● WHAT THE TASK REQUIRES: Which lines below hold the word "file"? Report each one.

● DATA EXTRACTS:
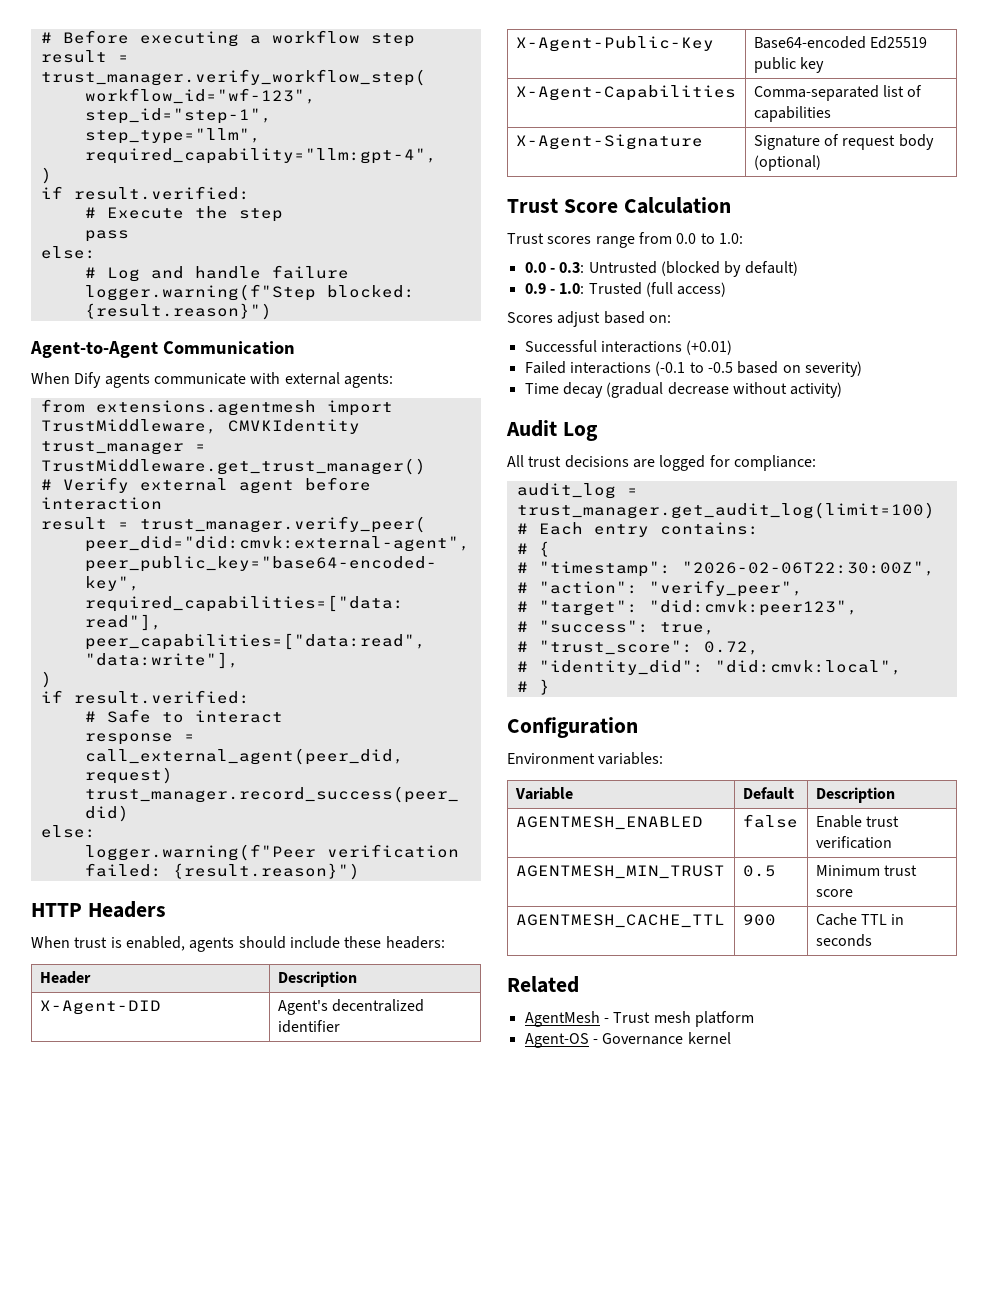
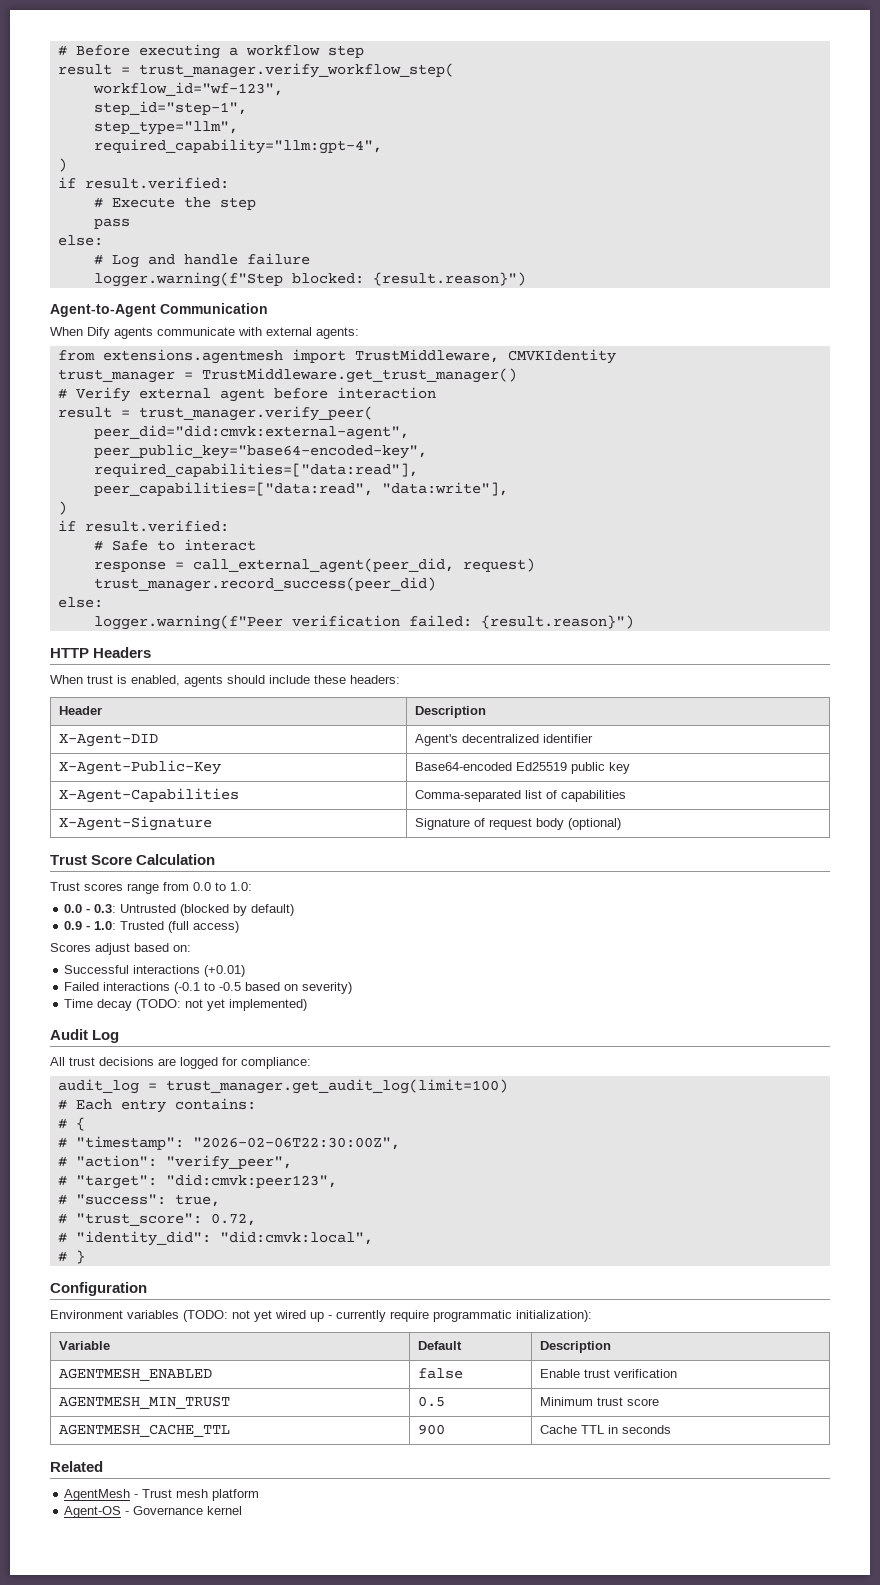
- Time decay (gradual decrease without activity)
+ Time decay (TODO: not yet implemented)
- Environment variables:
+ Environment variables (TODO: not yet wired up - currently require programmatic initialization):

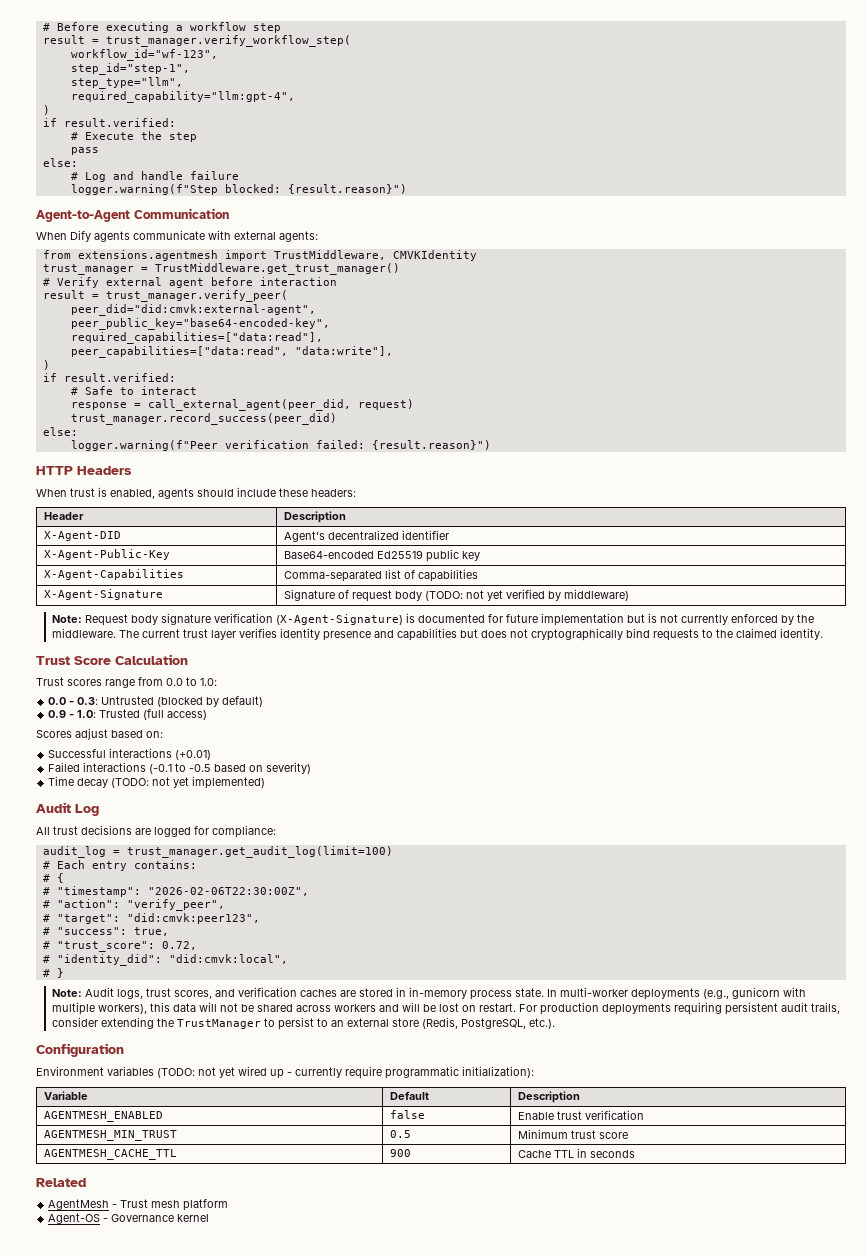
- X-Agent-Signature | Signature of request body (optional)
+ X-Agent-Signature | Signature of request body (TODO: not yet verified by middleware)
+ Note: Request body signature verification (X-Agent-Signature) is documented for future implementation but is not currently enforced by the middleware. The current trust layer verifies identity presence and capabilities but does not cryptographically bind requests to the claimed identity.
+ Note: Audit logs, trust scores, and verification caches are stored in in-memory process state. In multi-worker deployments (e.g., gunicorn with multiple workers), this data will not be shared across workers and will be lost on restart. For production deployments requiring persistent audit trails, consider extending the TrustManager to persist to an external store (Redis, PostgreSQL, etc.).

* * *

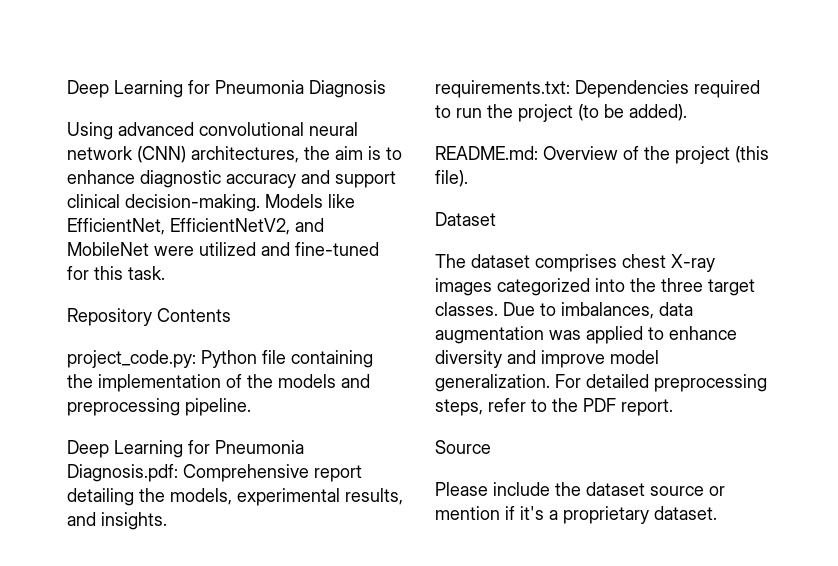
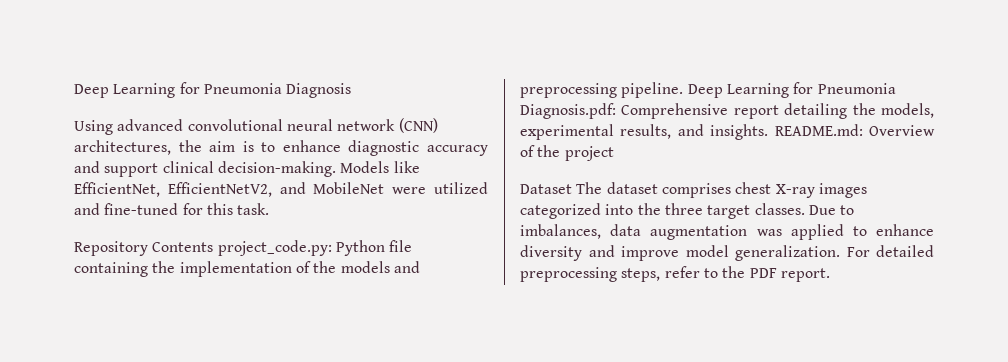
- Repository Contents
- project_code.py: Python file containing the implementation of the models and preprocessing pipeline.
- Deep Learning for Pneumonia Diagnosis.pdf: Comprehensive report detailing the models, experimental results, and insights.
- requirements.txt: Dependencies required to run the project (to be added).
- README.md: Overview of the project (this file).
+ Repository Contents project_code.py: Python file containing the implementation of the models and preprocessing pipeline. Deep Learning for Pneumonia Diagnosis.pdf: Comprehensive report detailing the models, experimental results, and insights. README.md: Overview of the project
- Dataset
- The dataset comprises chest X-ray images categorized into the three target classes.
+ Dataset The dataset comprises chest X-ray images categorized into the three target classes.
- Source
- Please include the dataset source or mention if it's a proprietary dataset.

--

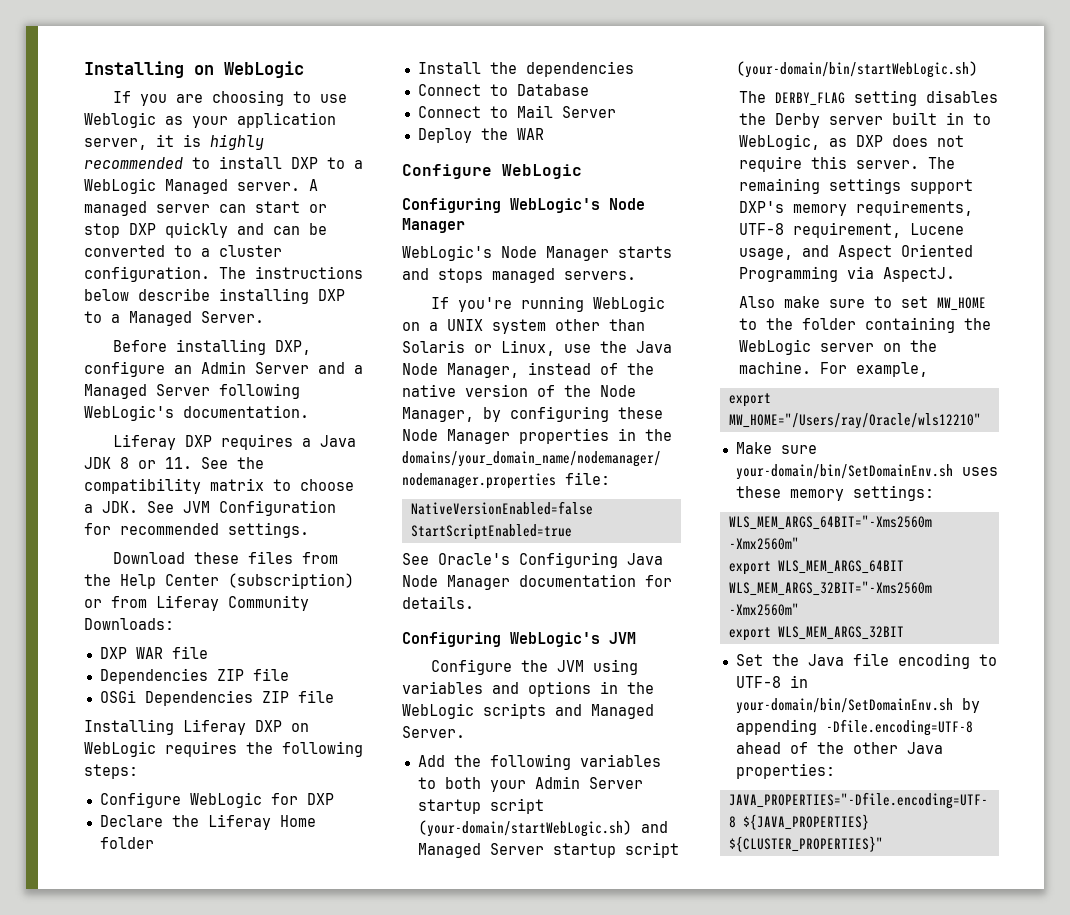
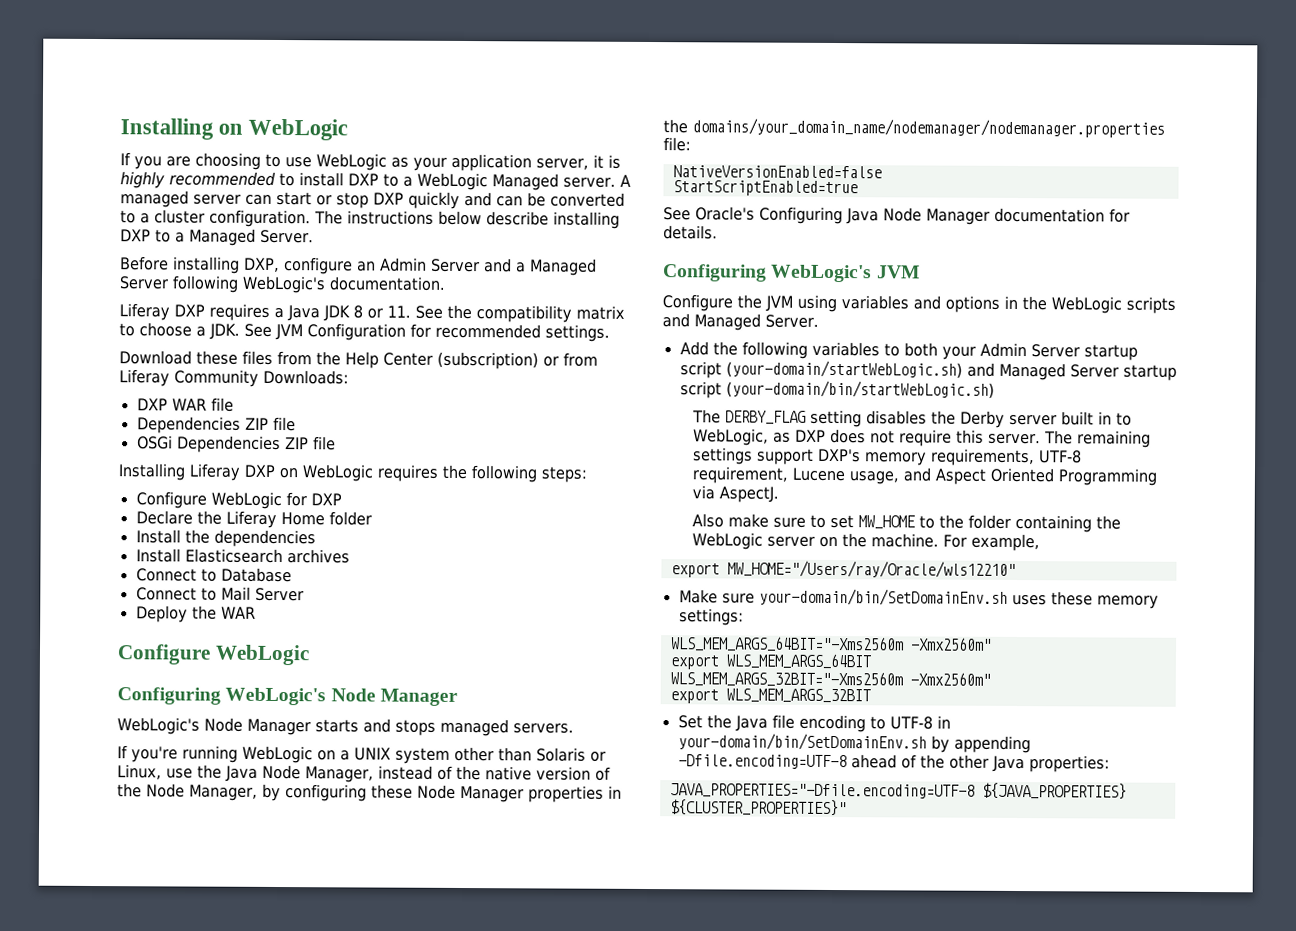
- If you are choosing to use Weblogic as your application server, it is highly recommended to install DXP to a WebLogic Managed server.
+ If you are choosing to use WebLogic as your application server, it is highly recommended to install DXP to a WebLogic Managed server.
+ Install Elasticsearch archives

● RESPONSE TO THE TASK:
- project_code.py: Python file containing the implementation of the models and preprocessing pipeline.
- README.md: Overview of the project (this file).
+ Repository Contents project_code.py: Python file containing the implementation of the models and preprocessing pipeline. Deep Learning for Pneumonia Diagnosis.pdf: Comprehensive report detailing the models, experimental results, and insights. README.md: Overview of the project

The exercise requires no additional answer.